Social Media Trends in Haskell County

Social media usage in Haskell County, Oklahoma (best-available 2024–25 estimates)

Overview and base

  • Population: about 12,700 residents; roughly 9,600–9,900 adults (18+).
  • Adult social media users: approximately 6,600–7,100 (about 68–72% of adults). Rural areas track a few points below national averages but are stable year over year.

Age groups (share using at least one platform; local estimates adjusted for rural patterns)

  • Teens (13–17): 90–97% use at least one platform; heavy on YouTube, TikTok, Snapchat, Instagram.
  • 18–29: 92–96%; YouTube and Instagram near-universal; strong TikTok and Snapchat; Facebook moderate.
  • 30–49: 85–90%; Facebook and YouTube dominant; Instagram mid; TikTok growing.
  • 50–64: 70–78%; Facebook and YouTube lead; others lower.
  • 65+: 45–55%; Facebook and YouTube only at meaningful scale.
  • Net effect: The county’s user base skews older than the U.S. average; roughly 45–50% of adult social users are 50+.

Gender breakdown (among adult social media users)

  • Female: about 52–54% of users; over-index on Facebook and Pinterest.
  • Male: about 46–48% of users; over-index on YouTube, Reddit, and X (Twitter).
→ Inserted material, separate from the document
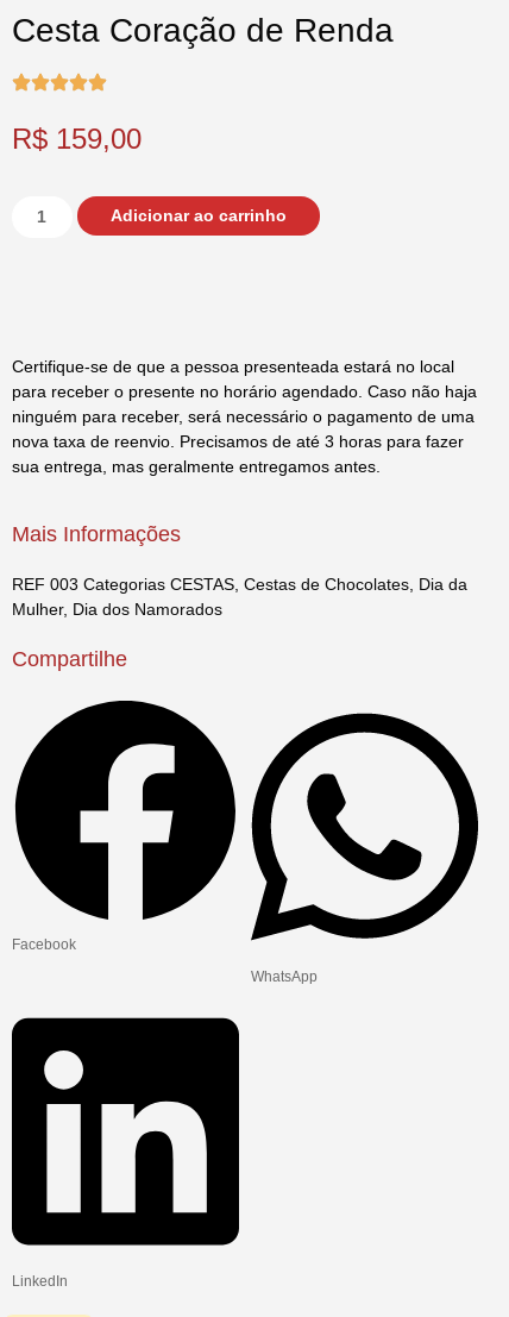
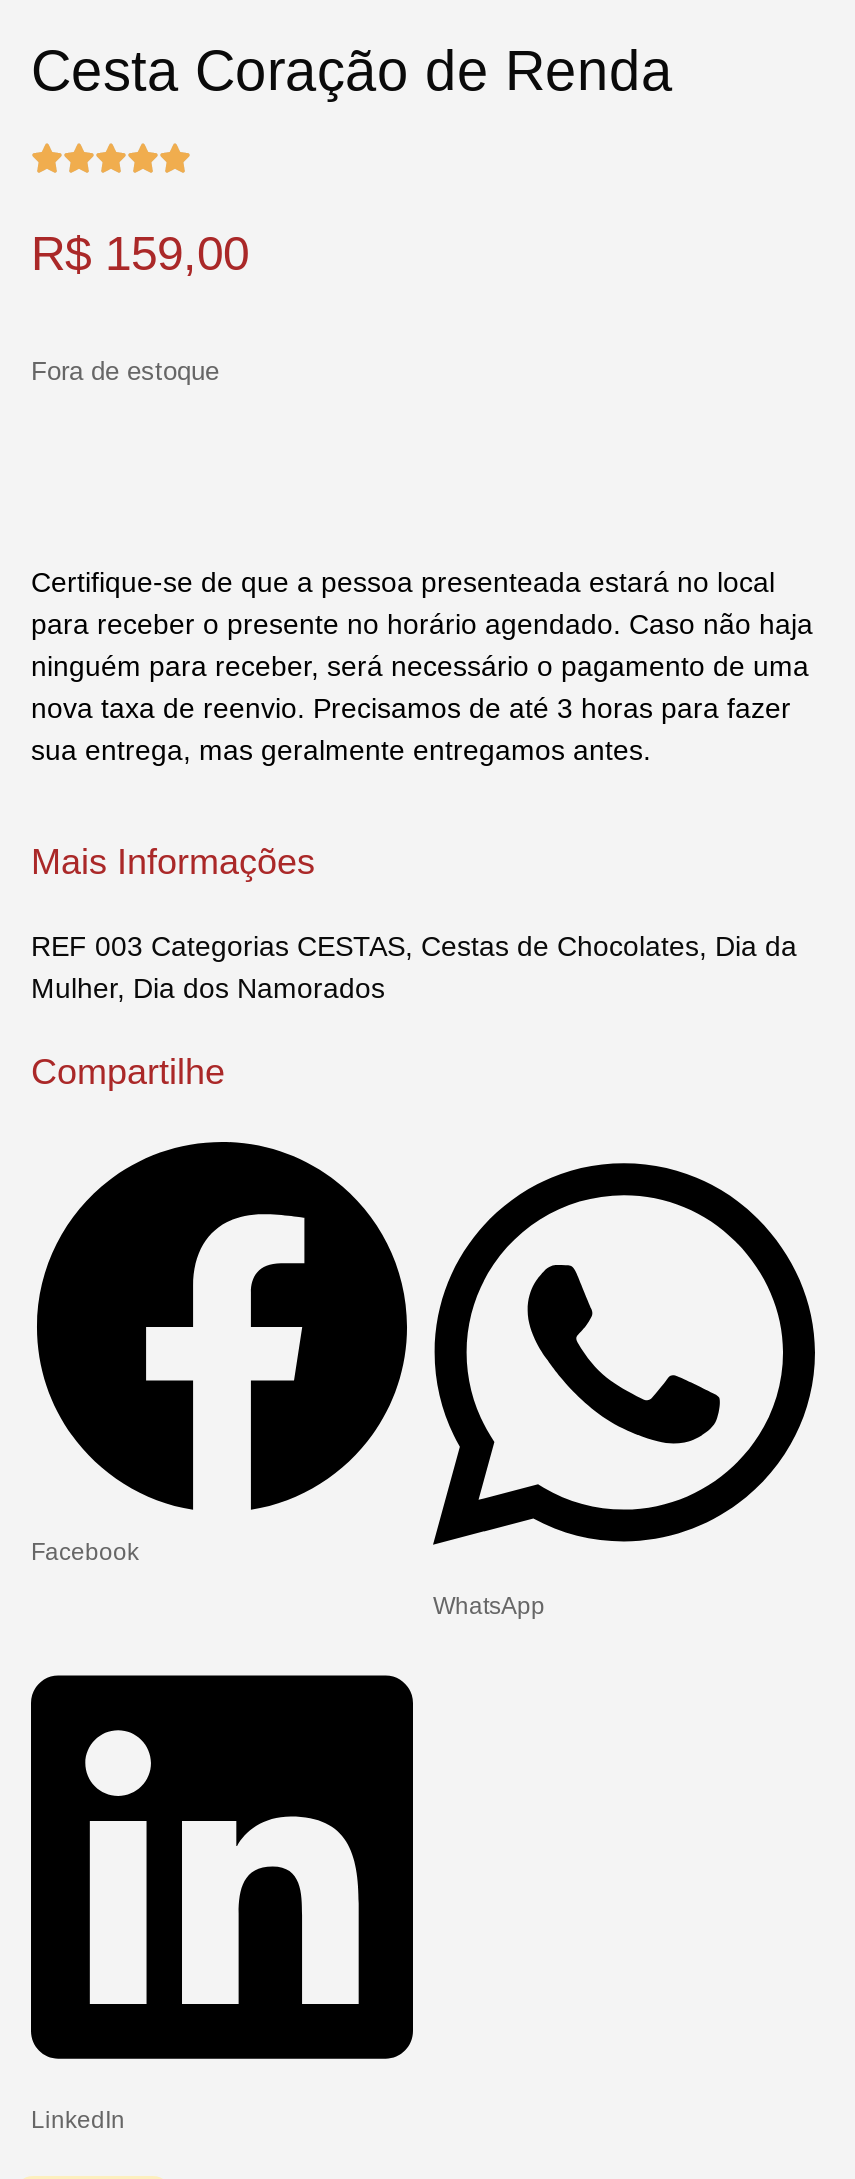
[110,206,286,225] Adicionar ao carrinho -> [31,357,219,387] Fora de estoque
Most-used platforms in Haskell County (share of all adults; multiple platforms per person)

  • YouTube: 73–78%
  • Facebook: 65–70%
  • Instagram: 38–42%
  • TikTok: 28–33%
  • Snapchat: 23–27%
  • Pinterest: 26–31% (predominantly women)
  • X (Twitter): 18–21%
  • Reddit: 14–18%
  • LinkedIn: 18–22%
  • WhatsApp: 18–22% These shares are consistent with Pew’s 2024 national figures, adjusted downward a few points for rural usage (Facebook is an exception and remains comparatively strong).

Behavioral trends

  • Local-first on Facebook: Community groups, churches, schools, local government, school sports, and Marketplace drive daily engagement. Event promotion and lost-and-found posts perform especially well.
  • Video-centric consumption: YouTube for how-to, weather, agriculture/outdoors, and local sports; TikTok growth among under-35 for entertainment and short local clips.
  • Messaging habits: Facebook Messenger and SMS dominate; Snapchat among teens/young adults. WhatsApp used but not primary.
  • Posting vs. lurking: Majority are viewers rather than frequent posters; roughly two-thirds mostly consume, with a small core of regular contributors powering groups and discussion.
  • Commerce: Marketplace and local buy/sell groups outperform standalone classifieds. Product posts featuring price, pickup location, and 3–5 clear photos convert best.
  • Timing: Peaks around 6–8 a.m., lunch (11:30 a.m.–1 p.m.), and evenings (7–10 p.m.); weekends see strong mid-morning to mid-afternoon activity.
  • Devices: Predominantly mobile; short, vertical video and concise copy outperform long-form text except in community updates and obituaries.
  • Trust dynamics: Local pages and known admins carry outsized credibility. Posts with recognizable faces, local landmarks, or school affiliations see higher engagement.

Method and sources

  • Figures blend U.S. Census/ACS population structure for Haskell County with Pew Research Center’s 2023–2024 social media adoption by age, gender, and community type (urban/suburban/rural), applying small rural adjustments. Expect ±3–5 percentage points on platform estimates and ±5–7 points on age-group adoption locally.